Your message dated Sat, 28 Feb 2015 14:29:52 +0200
with message-id <83bnkete0v.fsf <at> gnu.org>
and subject line Re: bug#19878: 24.4; Syntax class [:alpha:] wrongly matches the Indian	digits ۱۲۳۴۵۶۷۸۹۰ as letter
has caused the debbugs.gnu.org bug report #19878,
regarding 24.4; Syntax class [:alpha:] wrongly matches the Indian digits ۱۲۳۴۵۶۷۸۹۰ as letter
to be marked as done.

(If you believe you have received this mail in error, please contact
help-debbugs <at> gnu.org.)


-- 
19878: http://debbugs.gnu.org/cgi/bugreport.cgi?bug=19878
GNU Bug Tracking System
Contact help-debbugs <at> gnu.org with problems

[Message part 2 (message/rfc822, inline)]

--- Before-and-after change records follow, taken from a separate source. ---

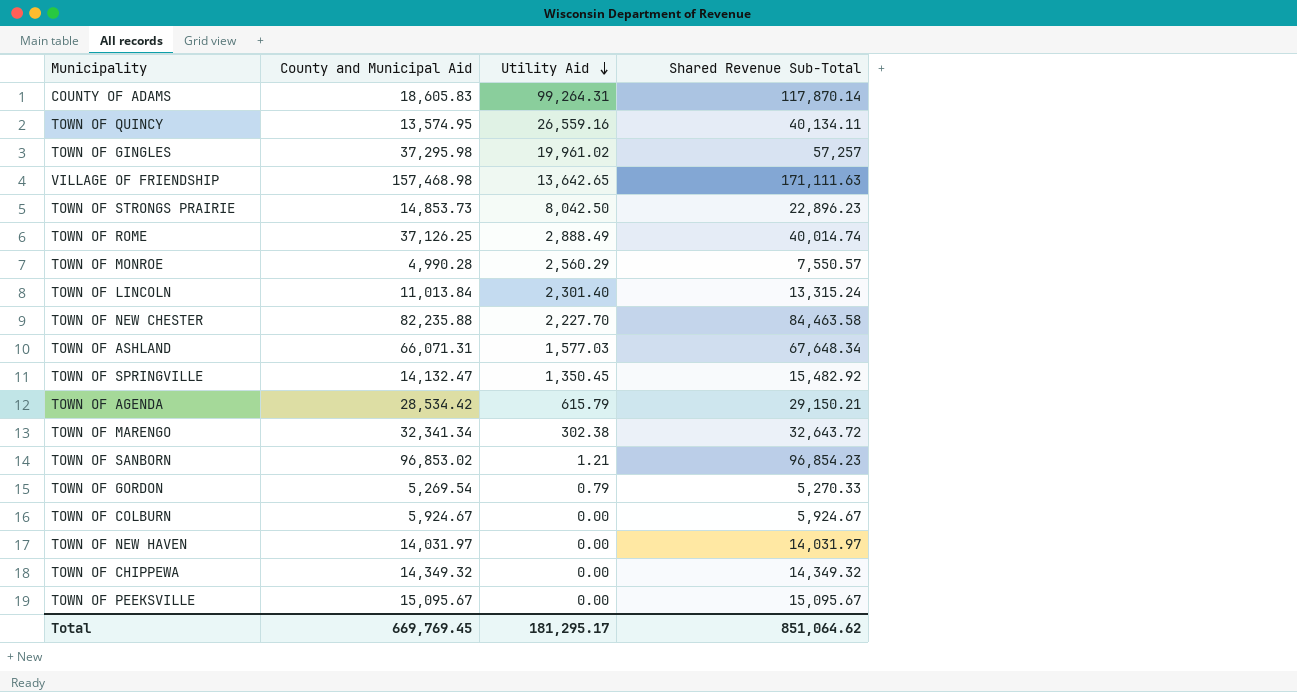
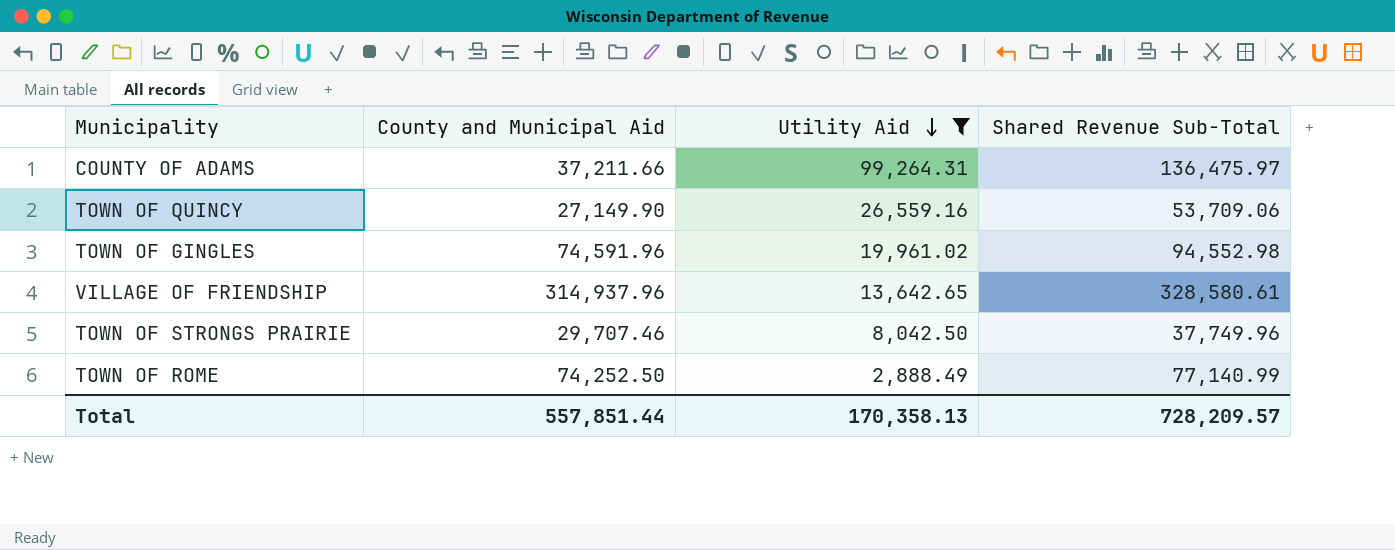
filter: none -> Utility Aid >= 2,888.49
COUNTY OF ADAMS | County and Municipal Aid: 18,605.83 -> 37,211.66
COUNTY OF ADAMS | Shared Revenue Sub-Total: 117,870.14 -> 136,475.97
TOWN OF QUINCY | County and Municipal Aid: 13,574.95 -> 27,149.90
TOWN OF QUINCY | Shared Revenue Sub-Total: 40,134.11 -> 53,709.06
TOWN OF GINGLES | County and Municipal Aid: 37,295.98 -> 74,591.96
TOWN OF GINGLES | Shared Revenue Sub-Total: 57,257 -> 94,552.98
VILLAGE OF FRIENDSHIP | County and Municipal Aid: 157,468.98 -> 314,937.96
VILLAGE OF FRIENDSHIP | Shared Revenue Sub-Total: 171,111.63 -> 328,580.61
TOWN OF STRONGS PRAIRIE | County and Municipal Aid: 14,853.73 -> 29,707.46
TOWN OF STRONGS PRAIRIE | Shared Revenue Sub-Total: 22,896.23 -> 37,749.96
TOWN OF ROME | County and Municipal Aid: 37,126.25 -> 74,252.50
TOWN OF ROME | Shared Revenue Sub-Total: 40,014.74 -> 77,140.99
Total | County and Municipal Aid: 669,769.45 -> 557,851.44
Total | Utility Aid: 181,295.17 -> 170,358.13
Total | Shared Revenue Sub-Total: 851,064.62 -> 728,209.57

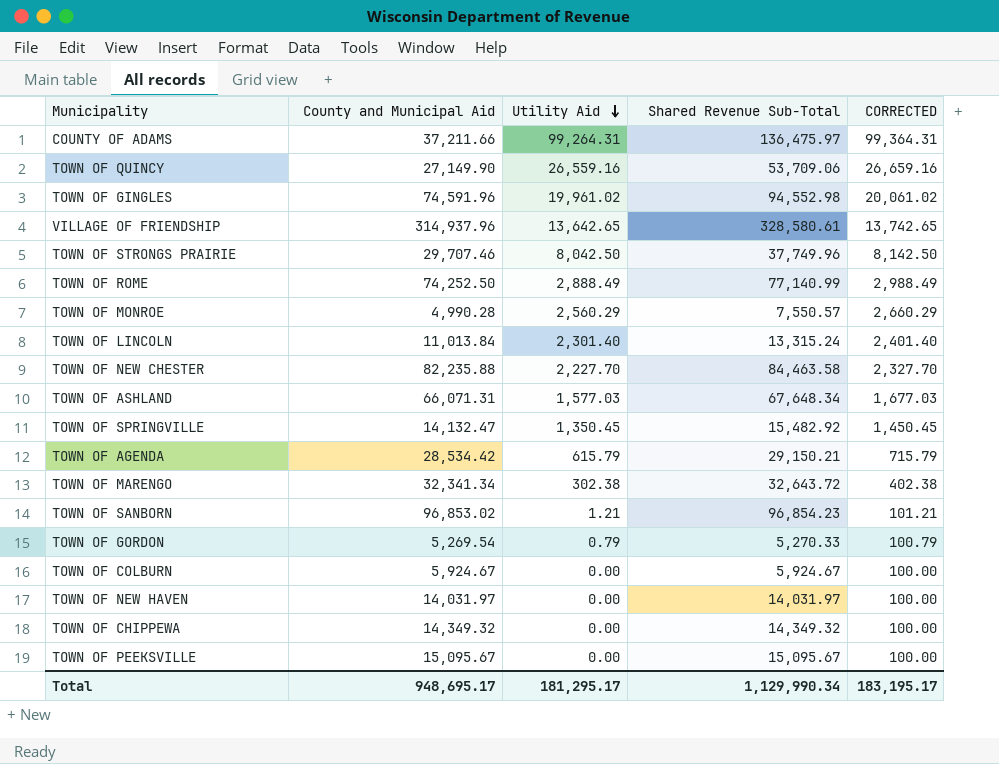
filter: Utility Aid >= 2,888.49 -> none
column CORRECTED | formula: none -> [Utility Aid] + 100
Total | County and Municipal Aid: 557,851.44 -> 948,695.17
Total | Utility Aid: 170,358.13 -> 181,295.17
Total | Shared Revenue Sub-Total: 728,209.57 -> 1,129,990.34

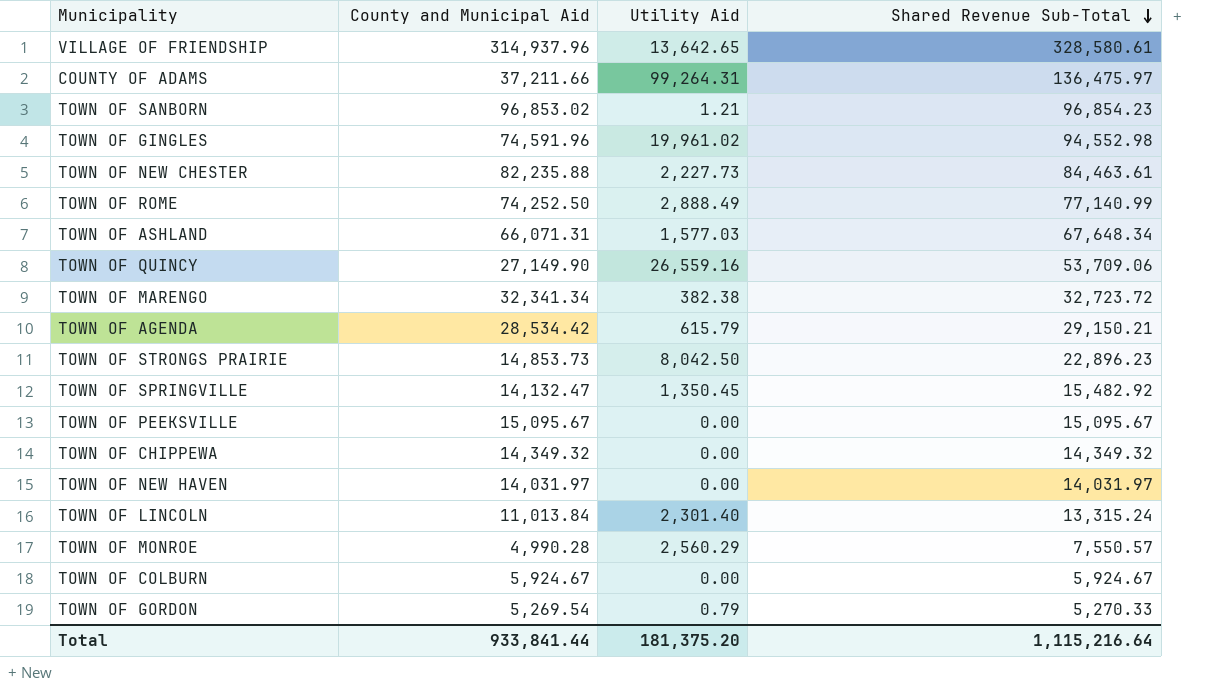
row order: Utility Aid descending -> Shared Revenue Sub-Total descending
column CORRECTED | formula: [Utility Aid] + 100 -> none
TOWN OF NEW CHESTER | Utility Aid: 2,227.70 -> 2,227.73
TOWN OF NEW CHESTER | Shared Revenue Sub-Total: 84,463.58 -> 84,463.61
TOWN OF MARENGO | Utility Aid: 302.38 -> 382.38
TOWN OF MARENGO | Shared Revenue Sub-Total: 32,643.72 -> 32,723.72
TOWN OF STRONGS PRAIRIE | County and Municipal Aid: 29,707.46 -> 14,853.73
TOWN OF STRONGS PRAIRIE | Shared Revenue Sub-Total: 37,749.96 -> 22,896.23
Total | County and Municipal Aid: 948,695.17 -> 933,841.44
Total | Utility Aid: 181,295.17 -> 181,375.20
Total | Shared Revenue Sub-Total: 1,129,990.34 -> 1,115,216.64

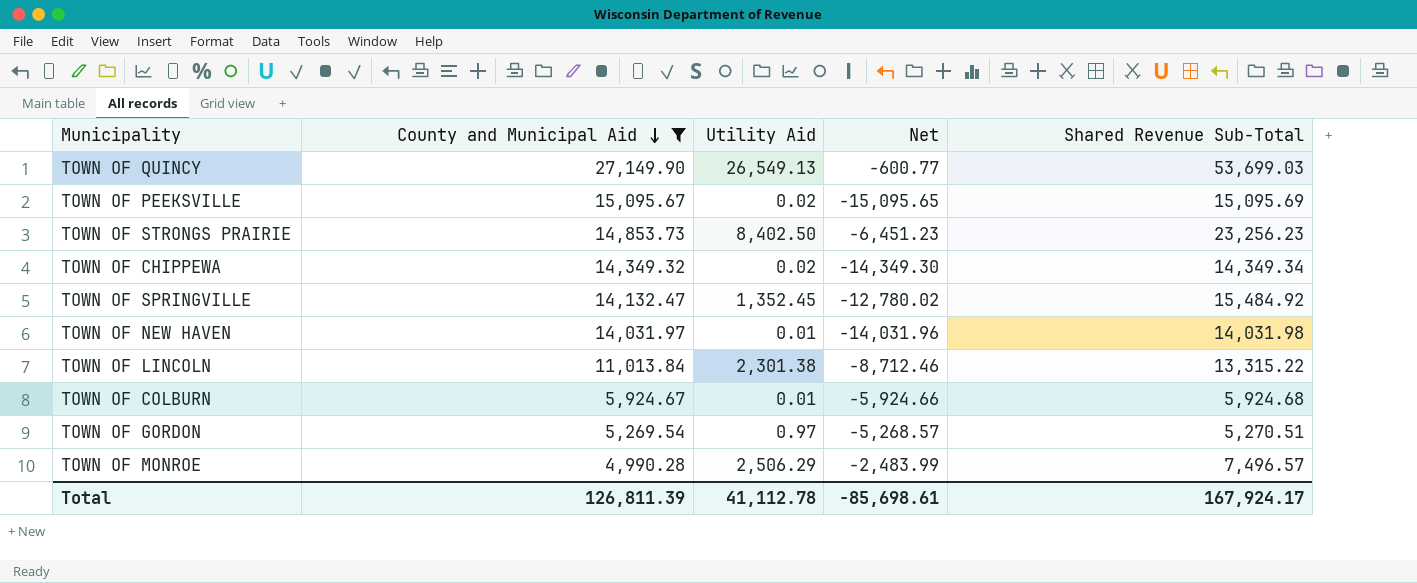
filter: none -> County and Municipal Aid <= 27,149.90
row order: Shared Revenue Sub-Total descending -> County and Municipal Aid descending
column Net | formula: none -> [Utility Aid] - [County and Municipal Aid]
TOWN OF QUINCY | Utility Aid: 26,559.16 -> 26,549.13
TOWN OF QUINCY | Shared Revenue Sub-Total: 53,709.06 -> 53,699.03
TOWN OF PEEKSVILLE | Utility Aid: 0.00 -> 0.02
TOWN OF PEEKSVILLE | Shared Revenue Sub-Total: 15,095.67 -> 15,095.69
TOWN OF STRONGS PRAIRIE | Utility Aid: 8,042.50 -> 8,402.50
TOWN OF STRONGS PRAIRIE | Shared Revenue Sub-Total: 22,896.23 -> 23,256.23
TOWN OF CHIPPEWA | Utility Aid: 0.00 -> 0.02
TOWN OF CHIPPEWA | Shared Revenue Sub-Total: 14,349.32 -> 14,349.34
TOWN OF SPRINGVILLE | Utility Aid: 1,350.45 -> 1,352.45
TOWN OF SPRINGVILLE | Shared Revenue Sub-Total: 15,482.92 -> 15,484.92
TOWN OF NEW HAVEN | Utility Aid: 0.00 -> 0.01
TOWN OF NEW HAVEN | Shared Revenue Sub-Total: 14,031.97 -> 14,031.98
TOWN OF LINCOLN | Utility Aid: 2,301.40 -> 2,301.38
TOWN OF LINCOLN | Shared Revenue Sub-Total: 13,315.24 -> 13,315.22
TOWN OF COLBURN | Utility Aid: 0.00 -> 0.01
TOWN OF COLBURN | Shared Revenue Sub-Total: 5,924.67 -> 5,924.68
TOWN OF GORDON | Utility Aid: 0.79 -> 0.97
TOWN OF GORDON | Shared Revenue Sub-Total: 5,270.33 -> 5,270.51
TOWN OF MONROE | Utility Aid: 2,560.29 -> 2,506.29
TOWN OF MONROE | Shared Revenue Sub-Total: 7,550.57 -> 7,496.57
Total | County and Municipal Aid: 933,841.44 -> 126,811.39
Total | Utility Aid: 181,375.20 -> 41,112.78
Total | Shared Revenue Sub-Total: 1,115,216.64 -> 167,924.17

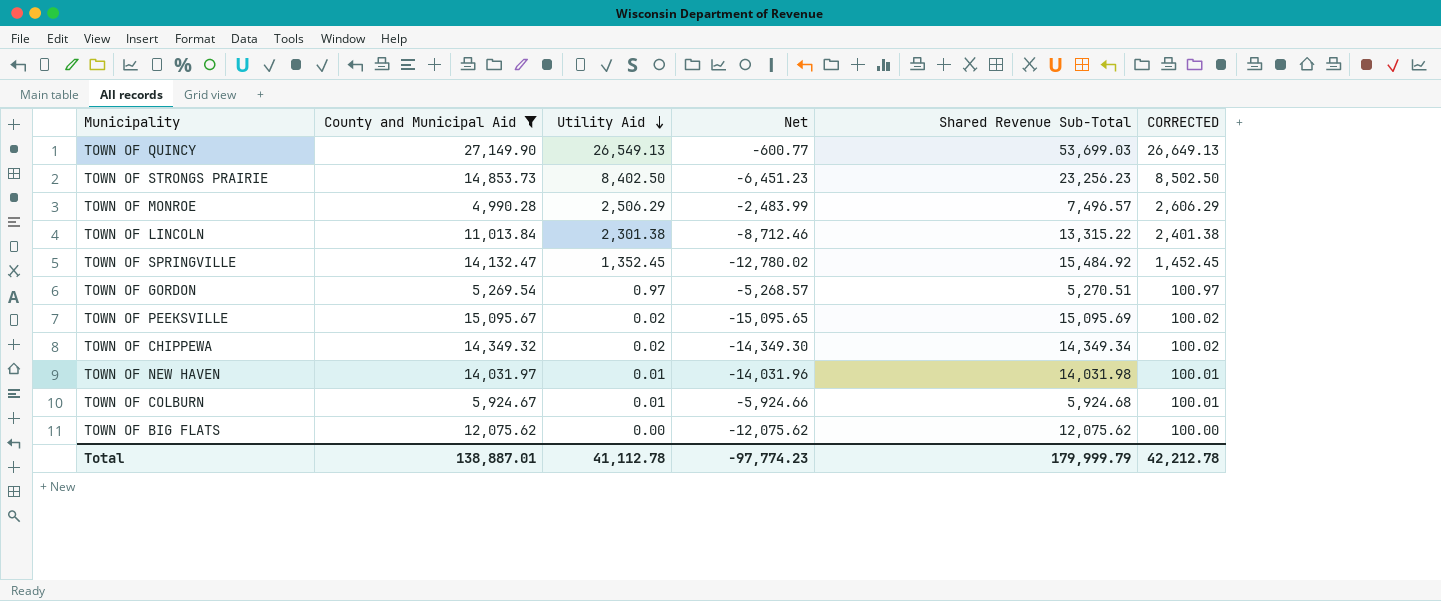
row order: County and Municipal Aid descending -> Utility Aid descending
column CORRECTED | formula: none -> [Utility Aid] + 100
row TOWN OF BIG FLATS: none -> 12,075.62 | 0.00 | -12,075.62 | 12,075.62 | 100.00
Total | County and Municipal Aid: 126,811.39 -> 138,887.01
Total | Net: -85,698.61 -> -97,774.23
Total | Shared Revenue Sub-Total: 167,924.17 -> 179,999.79

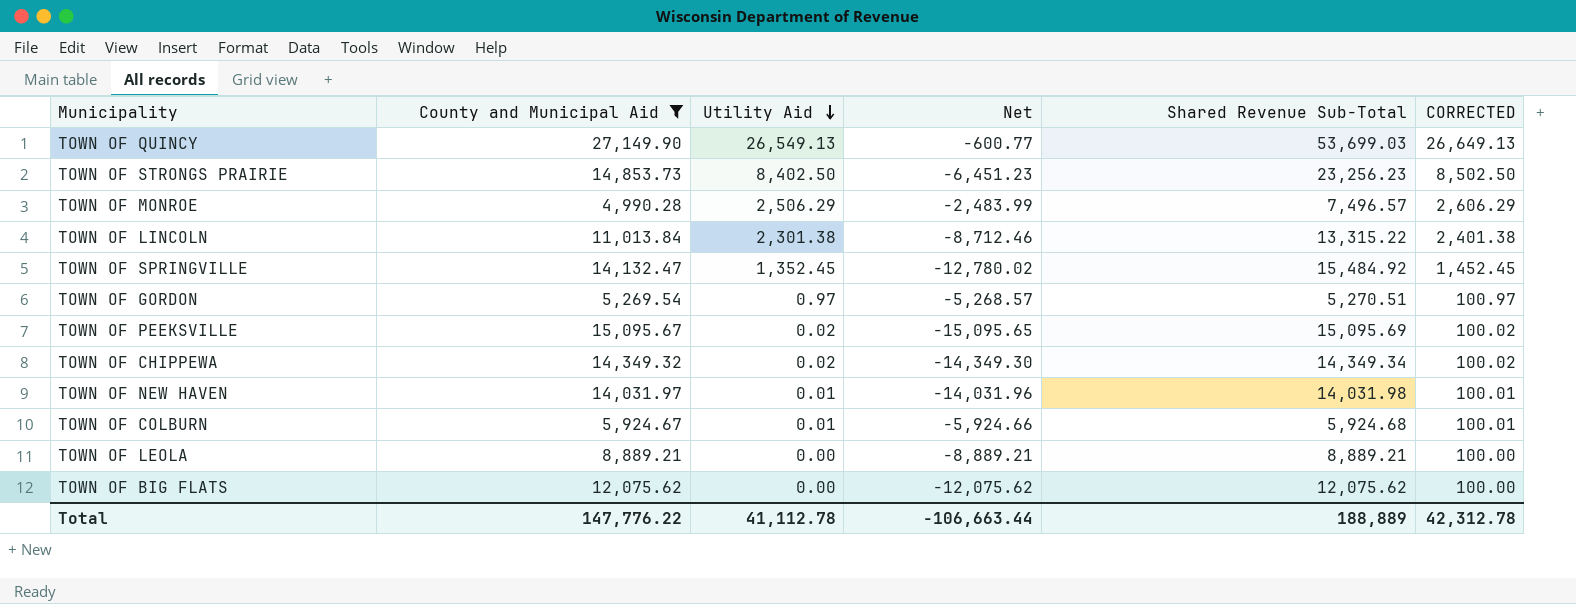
row TOWN OF LEOLA: none -> 8,889.21 | 0.00 | -8,889.21 | 8,889.21 | 100.00
Total | County and Municipal Aid: 138,887.01 -> 147,776.22
Total | Net: -97,774.23 -> -106,663.44
Total | Shared Revenue Sub-Total: 179,999.79 -> 188,889
Total | CORRECTED: 42,212.78 -> 42,312.78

From: mohammad.mahmoudi <at> gmail.com
To: bug-gnu-emacs <at> gnu.org
Subject: 24.4; Syntax class [:alpha:] wrongly matches the Indian digits ۱۲۳۴۵۶۷۸۹۰ as letter
Date: Sun, 15 Feb 2015 19:14:57 +0330 (Iran Standard Time)

This is to report that the Syntax class [:alpha:] wrongly matches the 
Indian digits ۱۲۳۴۵۶۷۸۹۰ as letter.


In GNU Emacs 24.4.1 (i686-pc-mingw32)
 of 2014-10-24 on LEG570
Windowing system distributor `Microsoft Corp.', version 6.1.7601
 Configured using:
 `configure --prefix=/c/usr'

 Important settings:
  value of $LANG: ENU
  locale-coding-system: cp1256

[Message part 3 (message/rfc822, inline)]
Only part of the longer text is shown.